#### TASK:
Would you retype, word for word, the line with "[198,284,357,298] let's tweak" and every line after it through the end of the records below?
--- START ---
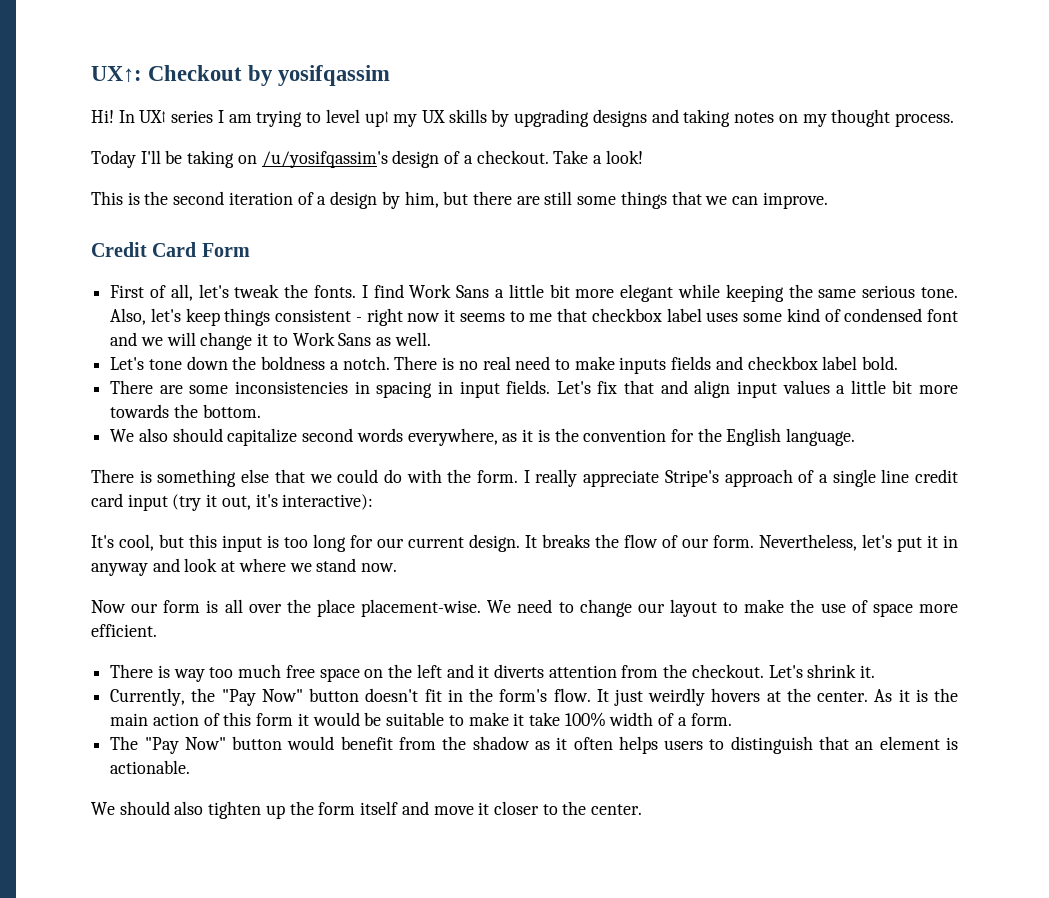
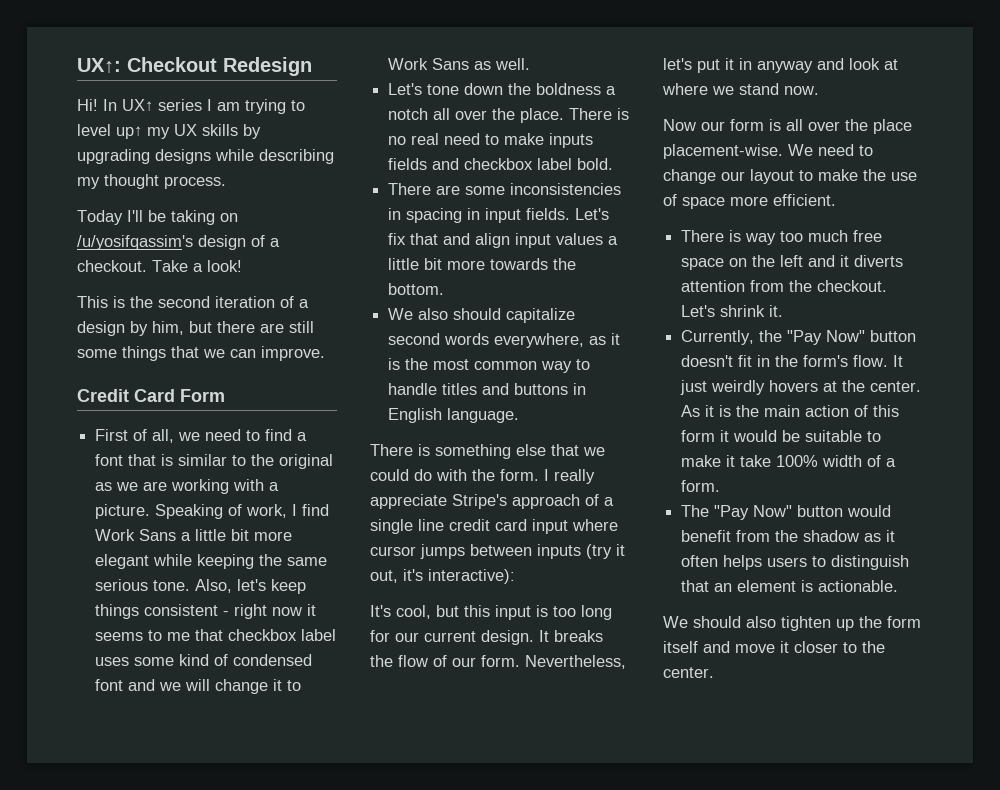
[248,65,391,86] by yosifqassim -> [223,57,312,76] Redesign
[651,109,798,127] and taking notes on -> [215,149,334,164] while describing
[198,284,357,298] let's tweak the fonts. -> [178,429,308,441] [95,454,334,469] [95,479,280,494] [95,504,288,519] we need to find a font that is similar to the original as we are working with a picture. Speaking of work,
[342,356,390,370] notch. -> [388,108,565,123] notch all over the place.
[583,428,722,442] convention for the -> [433,359,591,373] [388,383,587,395] most common way to handle titles and buttons in
(168, 502) none -> [572,519,618,531] [370,544,581,559] where cursor jumps between inputs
--- END ---
#### REPLY:
[198,284,357,298] let's tweak the fonts. -> [178,429,308,441] [95,454,334,469] [95,479,280,494] [95,504,288,519] we need to find a font that is similar to the original as we are working with a picture. Speaking of work,
[342,356,390,370] notch. -> [388,108,565,123] notch all over the place.
[583,428,722,442] convention for the -> [433,359,591,373] [388,383,587,395] most common way to handle titles and buttons in
(168, 502) none -> [572,519,618,531] [370,544,581,559] where cursor jumps between inputs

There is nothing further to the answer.